Code Smells
- Categories
- Complexity
A code smell is a surface indication in code that usually corresponds to a deeper design problem. It is a heuristic, not a rule: a smell tells you where to look and that something may be worth improving, not what is wrong or how to fix it. Named smells (duplicated code, long function, large class, feature envy, divergent change, shotgun surgery, data clumps, primitive obsession) give a shared vocabulary for design problems that are otherwise hard to point at.
Why it Matters
Smells make design quality observable. They turn "this feels bad" into a named, discussable thing, and they connect a visible symptom to its underlying cause: divergent change points at weak cohesion, shotgun surgery at scattered coupling, duplicated code at a missing abstraction. The name is the bridge from noticing to acting.
Signals
- One module changes for many unrelated reasons (divergent change) or one logical change touches many modules (shotgun surgery).
- The same knowledge restated in several places (duplicated code).

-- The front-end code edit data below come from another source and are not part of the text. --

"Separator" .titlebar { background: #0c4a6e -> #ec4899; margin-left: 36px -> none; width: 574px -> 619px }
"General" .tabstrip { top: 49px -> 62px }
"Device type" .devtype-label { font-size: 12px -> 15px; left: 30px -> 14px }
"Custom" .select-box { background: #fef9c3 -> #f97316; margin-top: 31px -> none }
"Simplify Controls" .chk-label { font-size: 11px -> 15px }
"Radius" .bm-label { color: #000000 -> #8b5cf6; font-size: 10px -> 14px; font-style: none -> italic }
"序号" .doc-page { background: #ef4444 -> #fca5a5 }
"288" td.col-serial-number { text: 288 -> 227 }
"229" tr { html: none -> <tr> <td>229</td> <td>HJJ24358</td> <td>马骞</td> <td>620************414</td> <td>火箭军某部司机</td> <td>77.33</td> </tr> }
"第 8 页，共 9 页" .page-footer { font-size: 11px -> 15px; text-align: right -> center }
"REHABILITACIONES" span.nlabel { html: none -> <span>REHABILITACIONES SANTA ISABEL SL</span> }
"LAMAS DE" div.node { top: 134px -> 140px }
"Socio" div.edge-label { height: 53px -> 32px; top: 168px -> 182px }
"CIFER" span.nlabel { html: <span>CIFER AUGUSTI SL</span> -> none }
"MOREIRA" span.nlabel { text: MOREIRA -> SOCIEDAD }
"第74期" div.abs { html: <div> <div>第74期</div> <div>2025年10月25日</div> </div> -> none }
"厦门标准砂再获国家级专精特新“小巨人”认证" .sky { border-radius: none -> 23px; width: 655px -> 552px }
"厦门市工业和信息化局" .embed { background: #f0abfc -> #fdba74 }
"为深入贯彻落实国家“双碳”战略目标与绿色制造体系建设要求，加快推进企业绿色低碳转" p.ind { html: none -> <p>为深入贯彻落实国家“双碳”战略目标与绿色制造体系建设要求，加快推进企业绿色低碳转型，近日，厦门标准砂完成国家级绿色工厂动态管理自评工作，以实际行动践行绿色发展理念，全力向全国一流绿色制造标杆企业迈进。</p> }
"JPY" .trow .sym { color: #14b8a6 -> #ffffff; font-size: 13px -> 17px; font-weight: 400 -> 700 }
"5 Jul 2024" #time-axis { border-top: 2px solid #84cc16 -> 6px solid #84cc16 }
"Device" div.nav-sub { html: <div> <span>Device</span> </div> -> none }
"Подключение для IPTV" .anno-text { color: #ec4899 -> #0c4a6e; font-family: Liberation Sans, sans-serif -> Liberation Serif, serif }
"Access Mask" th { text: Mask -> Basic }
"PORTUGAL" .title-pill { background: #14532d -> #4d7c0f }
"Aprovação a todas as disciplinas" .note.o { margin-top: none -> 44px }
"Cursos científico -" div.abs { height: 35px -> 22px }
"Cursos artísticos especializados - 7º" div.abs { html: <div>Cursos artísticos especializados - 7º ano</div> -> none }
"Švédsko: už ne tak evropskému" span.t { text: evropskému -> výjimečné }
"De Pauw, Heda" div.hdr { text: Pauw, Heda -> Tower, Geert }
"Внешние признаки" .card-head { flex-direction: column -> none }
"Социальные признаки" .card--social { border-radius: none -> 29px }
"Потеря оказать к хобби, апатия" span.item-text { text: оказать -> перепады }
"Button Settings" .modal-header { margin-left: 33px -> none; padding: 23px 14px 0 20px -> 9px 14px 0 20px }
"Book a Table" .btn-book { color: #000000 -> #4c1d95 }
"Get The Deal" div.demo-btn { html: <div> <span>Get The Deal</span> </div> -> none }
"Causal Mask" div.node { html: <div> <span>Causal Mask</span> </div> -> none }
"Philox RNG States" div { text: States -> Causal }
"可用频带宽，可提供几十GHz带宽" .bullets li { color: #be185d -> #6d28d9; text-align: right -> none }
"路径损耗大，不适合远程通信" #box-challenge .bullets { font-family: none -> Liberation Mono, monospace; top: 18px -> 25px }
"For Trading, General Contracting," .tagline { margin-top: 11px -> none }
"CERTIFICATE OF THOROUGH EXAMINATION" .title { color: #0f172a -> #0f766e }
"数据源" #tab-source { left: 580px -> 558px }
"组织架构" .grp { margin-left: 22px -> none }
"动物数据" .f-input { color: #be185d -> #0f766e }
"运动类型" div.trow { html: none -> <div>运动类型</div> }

- A method more interested in another object's data than its own (feature envy); the same cluster of parameters passed everywhere (data clumps).
Benefits
A fast, low-cost way to spot where a design is decaying, a shared language for code review, and a starting point that maps symptoms to the structural concepts (coupling, cohesion, connascence) that explain them.
Risks
Treating smells as rules turns them into dogma: not every long function or duplication is wrong, and "fixing" a non-problem adds complexity. The judgment is whether the smell signals real pain in changing the code; the nose can be wrong.
Tensions
A smell only suggests that something might be wrong; acting on every one mechanically is its own mistake. Sensitivity must be calibrated by whether the code is actually hard to change, not by the smell's presence alone.
Examples
Shotgun surgery (changing a tax rule forces edits across ten modules) is the symptom; the cause is coupling that should be localized. Duplicated validation logic in client and server is the symptom; the cause is a missing single source of truth.